A Brief History of Flow CytometryMany early breakthroughs in science contributed to the development of flow cytometry.
In 1972, Dr. Len Herzenberg's group at Stanford University designed and patented a fluorescence activated cell sorter (FACS). In 1974, Becton Dickinson, Inc. licensed Stanford University's FACS technology and introduced the first commercial flow cytometer, which was called the FACS-1. It was followed in 1977 by the System 50 Cytofluorograph, developed by Ortho Diagnostics, Inc.
During the late 1970's, Los Alamos National Laboratories (LANL) developed multi-parameter capability for flow cytometers. This was incorporated into the commercial flow cytometers designed by Coulter Electronics, Inc. and resulted in the introduction of the Two-Parameter Sorter (TPS-1).
During the early 1980's, Dr. Joe Gray's team at the Lawrence Livermore National Laboratories (LLNL) built a high-speed flow cytometer and successfully used it to sort human chromosomes as part of the Human Genome Project.
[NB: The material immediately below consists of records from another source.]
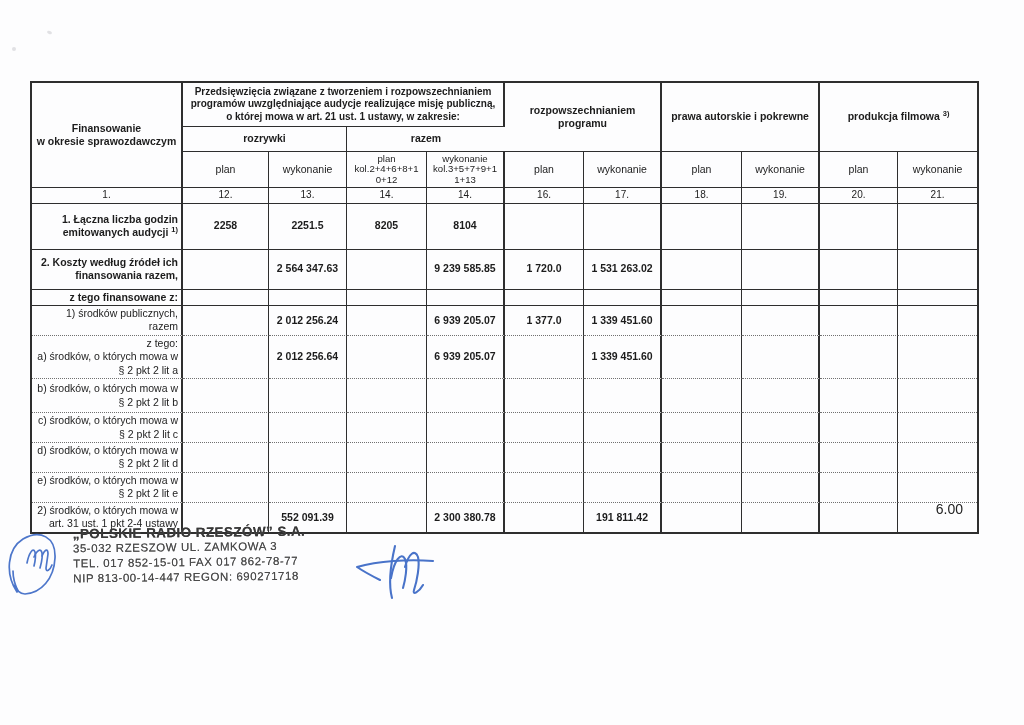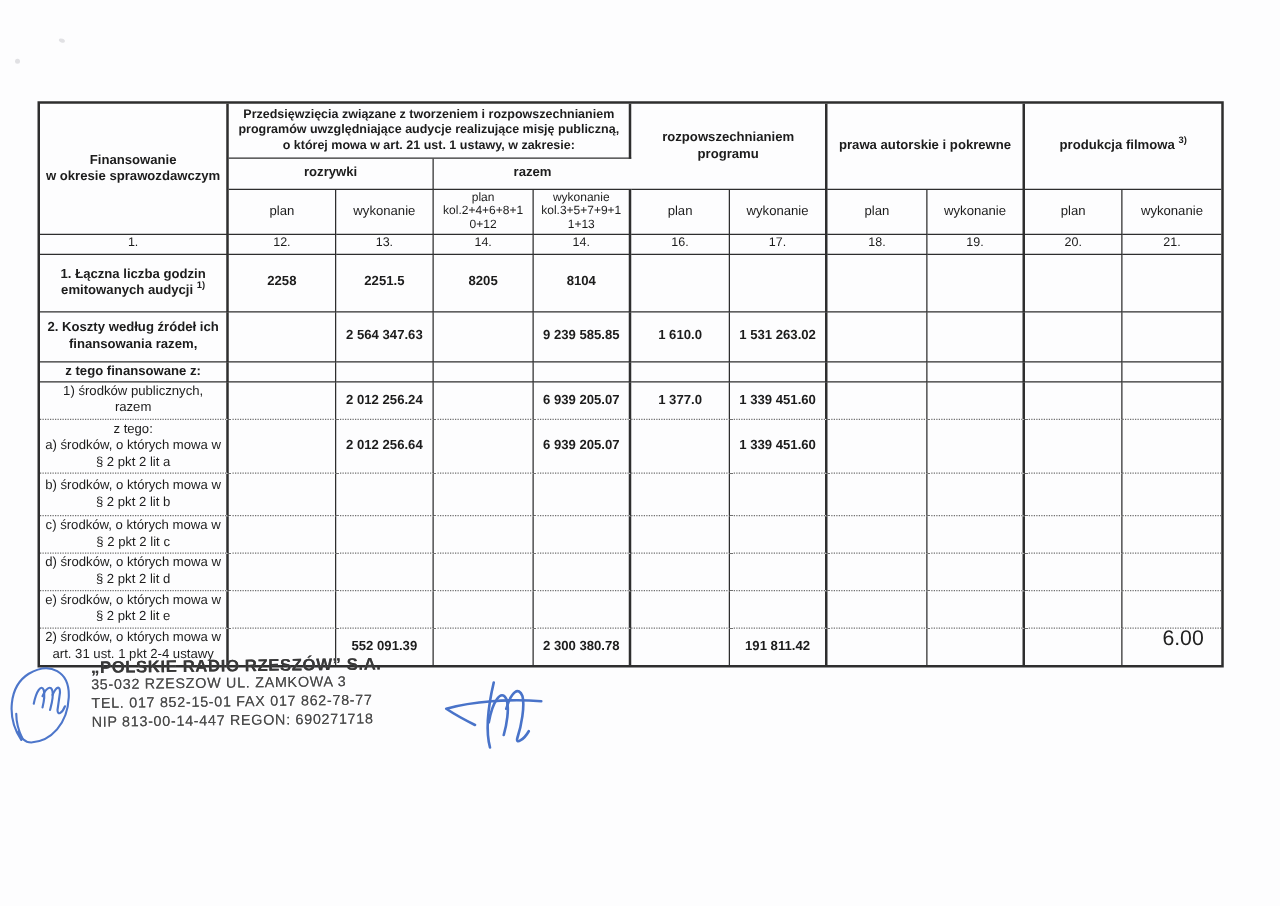--- a/index.html
+++ b/index.html
@@ -34,30 +34,30 @@
   .doc-table tr.last td{border-bottom:none;}
   .doc-table tr.dotted td{border-bottom:1.6px dotted #707070;}
   .gb{border-right-width:2px !important;}
   .b{font-weight:bold;}
   .pre{white-space:pre-line;}
   .hdr{font-weight:bold;text-align:center;vertical-align:middle;}
   .hdr-projects{font-size:10px;line-height:1.22;margin-top:36px;}
   .hdr-small{font-size:9.6px;line-height:1.1;font-weight:normal;text-align:center;}
   .hdr-pw{font-weight:normal;text-align:center;}
   .colnum{font-size:10px;text-align:center;font-weight:normal;padding:0 2px;}
-  .lbl{text-align:center;line-height:1.28;}
+  .lbl{text-align:right;line-height:1.28;}
   .ind{padding-left:9px;}
   .val-r{text-align:center;font-weight:bold;font-size:10.5px;padding-right:3px;}
   .val-c{text-align:center;font-weight:bold;font-size:10.5px;}
   sup.fn{font-size:7.5px;vertical-align:super;line-height:0;font-weight:bold;}
 
   
   .page-num{
     position:absolute;left:915px;top:501px;width:48px;text-align:right;
-    font-size:17px;color:#222;
+    font-size:14px;color:#222;
   }
 
   
   .stamp{
     position:absolute;left:73px;top:525px;transform:rotate(-0.7deg);
     color:var(--stamp_gray);text-shadow:0 0 .4px #6a6a6a;
     white-space:nowrap;
   }
   .stamp .l1{font-size:13.5px;font-weight:bold;letter-spacing:.4px;color:#383838;}
   .stamp .l2,.stamp .l3,.stamp .l4{font-size:11.5px;letter-spacing:.55px;line-height:1.3;color:#4a4a4a;}
@@ -162,21 +162,21 @@
       <td></td>
       <td></td>
     </tr>
 
     <tr style="height:40px">
       <td class="lbl b gb">2. Koszty według źródeł ich finansowania razem,</td>
       <td></td>
       <td class="val-r">2 564 347.63</td>
       <td></td>
       <td class="val-r gb">9 239 585.85</td>
-      <td class="val-r">1 610.0</td>
+      <td class="val-r">1 720.0</td>
       <td class="val-r gb">1 531 263.02</td>
       <td></td>
       <td class="gb"></td>
       <td></td>
       <td></td>
     </tr>
 
     <tr style="height:16px">
       <td class="lbl b gb">z tego finansowane z:</td>
       <td></td>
By the end of the 1980's, Becton Dickinson's FACScan and Coulter's EPICS Profile flow cytometers had become industry-standard commercial cell analyzers. Then, in 1994, Cytomation introduced the MoFlo® cytometer, a commercial version of the high-speed cell sorter developed by Dr. Ger van den Engh and his colleagues at LLNL. This system increased the sorting speeds of commercially available sorters from 5,000 cells per second to 50,000+ cells per second.
Today, new applications for flow cytometers require specialized features and functions. As flow cytometers are enhanced to meet these needs, the potential for use in research continues to grow, ensuring the future of the science of flow cytometry in both the academic and commercial research communities.